Alfred Schütz and Thomas Luckmann are social scientists, probably well-known to everyone with interest in humanities and social sciences. I was just reading their book The Structures of the Life-World, that would be one on the theoretical grounds in my PhD. Their book is about forming social spaces through communication (a very rough description) and was written, technically, by Luckmann after Schütz’s death, based on Schütz’s notes and with the assistance of his widow.

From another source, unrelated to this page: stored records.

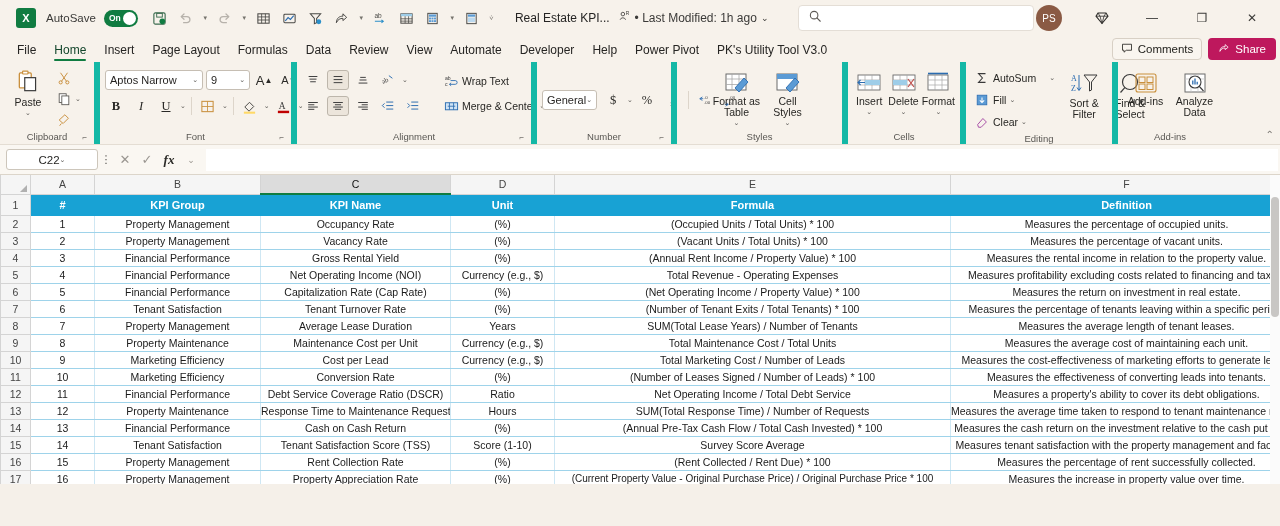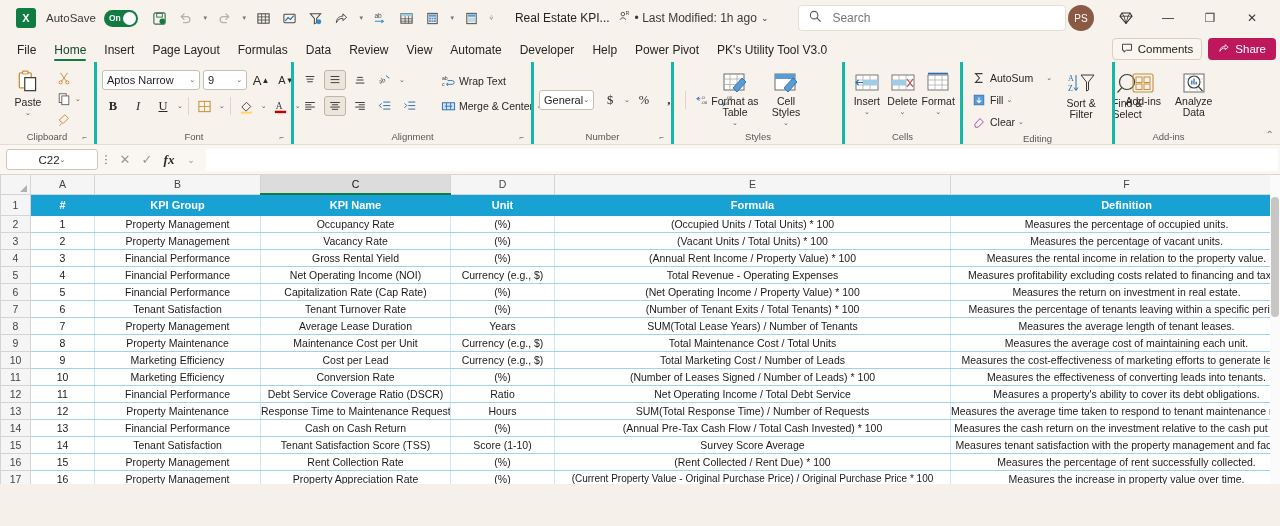"Search" input { html: <input> -> none }
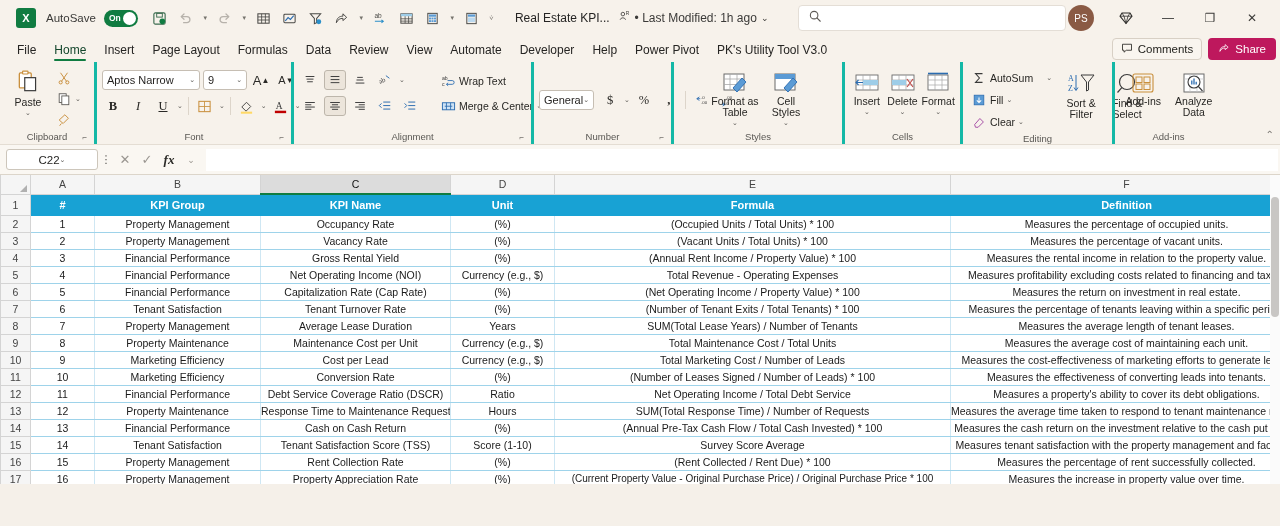"PS" .tb-right { gap: 2px -> 10px }
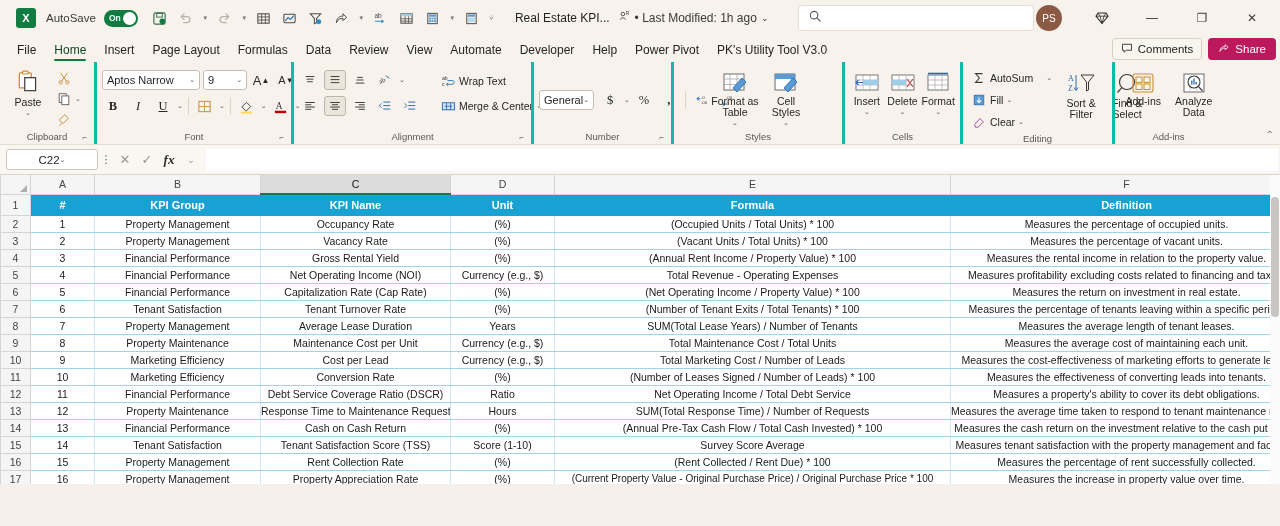"Aptos Narrow" .rgroup + .rgroup { border-left: 3px solid #14b8a6 -> 6px solid #14b8a6 }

Fantasying or Planning Triglav?
In the Volume II there is a chapter on fantasying and planning, where the essential difference between the two concepts is in modo potentiali. Planning is according to them fantasying in the framework of the possible. And Luckmann – probably just he – explains this difference with an example about planning to climb the popular Slovenian mountain Triglav:
“I Imagine that in one hundred years, dressed in shirt and trousers and tennis shoes, I will climb the Triglav in winter by its north face. Now, it is wirtually impossible that I will still be alive in one hundred years . . . Next, I envision that next year, after intensive training and conditioning and successful climbing lessons with experienced alpinists, I will climb the north face of the Triglav in summer . . . I do not want to climb the Triglav via the north face, nor are climbing lessons absolutely recommendable at my age. But to go to the top of the Triglav comfortably in two days, staying over night in the Kredarica chalet, by the usually safe route, that is an idea that is easily practicable not only as a project, but I am already toying with the idea of making it into a decision.”
(Schütz and Luckmann, Structures of the Life-World, Volume II, 1989/1983: 22-3)
Reading this example on when projecting becomes planning and when it is stuck in the field of fantasy made me wonder, why the Triglav was mentioned, that is just an average normal mountain in Julian Alps. It is certainly nothing so special, that the people worldwide would find it so important to build any example case for their scientific writing on it.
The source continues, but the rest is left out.